I am a writer and educator based in Denver, CO. I hold degrees in English from the University of Denver and Brown University, where I was a fellow and instructor. I’ve led undergraduate writing workshops, as well as acquired several thousand hours of experience tutoring students on a range of topics within the humanities and beyond. Whether emphasizing research and analysis, critical inquiry, or modular strategies for organization, my effort is always channeled into tailoring my approach to the needs of my students and ensuring they have access to the qualities that command a responsible and engaged relationship with the world.


Marcia Eckerd, Ph.D. , Consultant:

Dr. Eckerd is a licensed psychologist in practice since 1985. She specializes in neuropsychological evaluation, learning disabilities, and in working with individuals with Asperger's Disorder, High Functioning Autistic Spectrum Disorders and Nonverbal Learning Disabilities. In addition to her private practice, she conducts professional and school training workshops and consults with school teams working with student challenges. She is on the Professional Board of Smart Kids With LD, was appointed by the State Legislature to the CT Autism Spectrum Disorder Advisory Council, is on the Clinical Advisory Committee of the Aspergers/Autism Association of New England, and is on the voluntary faculty in Psychiatry at Norwalk Hospital, Norwalk CT.  



“Ari worked with my son for the full 08-­09 school year. I found Ari to be conscientious, concerned and creative with the work they did together. The results were better grades all around, and better homework habits. The working relationship that my son had with Ari helped him to meet the increased expectations with less anxiety and much more focus.”  

—L. G. Mother of Ninth Grader.


"I cannot sing Ari's praises enough! My son Moe was at first quite reluctant to put any extra effort into his school work. Ari was patient and creative in getting Moe to work on some of the more challenging aspects of his assignments. Ari got to know Moe and really took into account his interests and personality. He was able to guide Moe with his writing issues by working together intensely on essays and honing his skills in brainstorming ideas, outlining and polishing his writing. As they worked together, Moe began to see the effort pay off. He has now actually published articles in the NY Times online and CBS Sports online. Without Ari I am not certain that would have ever come to pass. Besides writing, Ari was hugely helpful in managing Moe's study skills and helping him to figure out a way to best organize his assignments and his time management. This led to Moe actually having time enough to pursue other interests. Ari was instrumental in getting Moe to start the Game Theory Club at school, helped him organize an opportunity at a Summer internship and encouraged him to start a shoe importing business as well. I believe all of this was instrumental in getting Moe to get into the college of his choice."

—S.K., mother of Fieldston Student.


"Noah attended a progressive Jewish day school with a dual academic curriculum (a challenge to many children without any learning disabilities). Because of his learning disability, Noah found inference very difficult, which meant that he often came up with unusual points of view. Ari helped him to find ways to incorporate these viewpoints into his essays and into class discussion. He also taught Noah how to read into the teacher's intentions, so that he had a better understanding of what was expected of him. Because of this, Noah was able to participate more, talk to his teachers more and generally be more engaged. Ari also urged me to encourage Noah’s art-making, which gave him another way to be rewarded by the school for the unique way he sees things. Noah currently attends the art conservatory at Purchase College. It is a challenging program and highly immersive, however, Noah is able to cope with the demands drawing upon skills that he learned with Ari. Furthermore, he knows that he has the ability if he applies his will to the task at hand.
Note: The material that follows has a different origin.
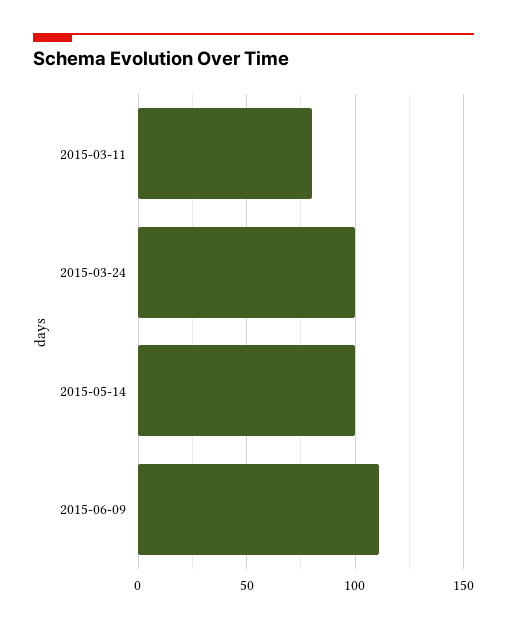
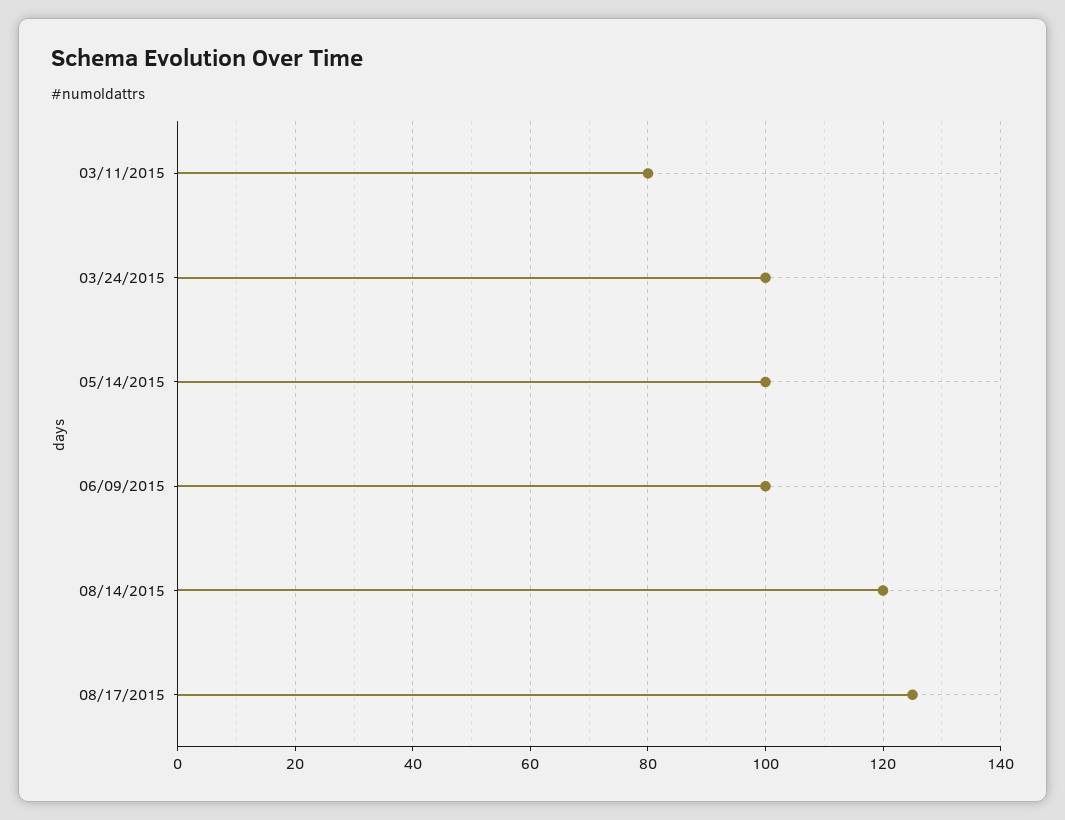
2015-06-09: 110 -> 100
08/14/2015: none -> 120
08/17/2015: none -> 125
That is an immeasurable life lesson for any child."

—S.A., mother of Heschel School student.

“My son, who has ADD and Written Expression Disorder, has been working with Ari since the summer of 2008. He just received a writing assignment back with an A and comments such as, “beautiful,” “nice transition,” and “smart writing.” Never before has he gotten such comments on a writing paper.”

—B. T., Mother of Sixth Grader.


"What I believe is most rare and exceptional about Ari's way of helping kids find their path, is that he does his mentoring in a truly sincere and caring way: this leads him to becomes not only a friend to his peer, but also a good friend to the family. It is the combination of his way of sincerely caring about who he is mentoring and his good mentoring skills that generates positive and effective results. During the last year of college, it was very difficult for us to get into contact with our son M., because he was very overwhelmed with the prospect of graduating. Ari was able to work with M., and help him to see the future as an exciting opportunity, rather than as a threat. Together, they worked on resumes, cover letters, set up and followed up on meetings, secured internships and created the plans that really helped M. to then build the work experiences that are now leading him to apply for a Masters.  I would recommend Ari to anyone with a son or daughter that needs help organizing themselves and figuring out how to connect “the details” to “the big picture.”"

—M. S., mother of George Washington University student.



“As a family, we lived abroad for 15 years in support to my career as an executive of a multinational company. Two years ago my job brought us to the US, to NYC, and our son was accepted at Pace University in Manhattan. The global life was a very positive experience in many aspects but perhaps not the ideal in terms of preparing our son for an American college education. Moving from the protected atmosphere of international schools to the independence of life in college and the distractions of the big city were indeed difficult changes for him to handle. Suddenly, surrounded by so much freedom at age of seventeen, our son didn’t have the maturity to set his own limits and consequently his first semester at college was a disaster... Then, we found Ari! Ari isn’t just a tutor to our son, he is a real mentor, a coach and most importantly a positive influence. Ari’s skills go far beyond the technicalities of teaching. Ari has earned our son’s trust and therefore is helping him to develop not only as a but as person. Our son’s organization skills, ability to focus, concentrate, manage time and consequently his academic performance have improved substantially, thanks to Ari.”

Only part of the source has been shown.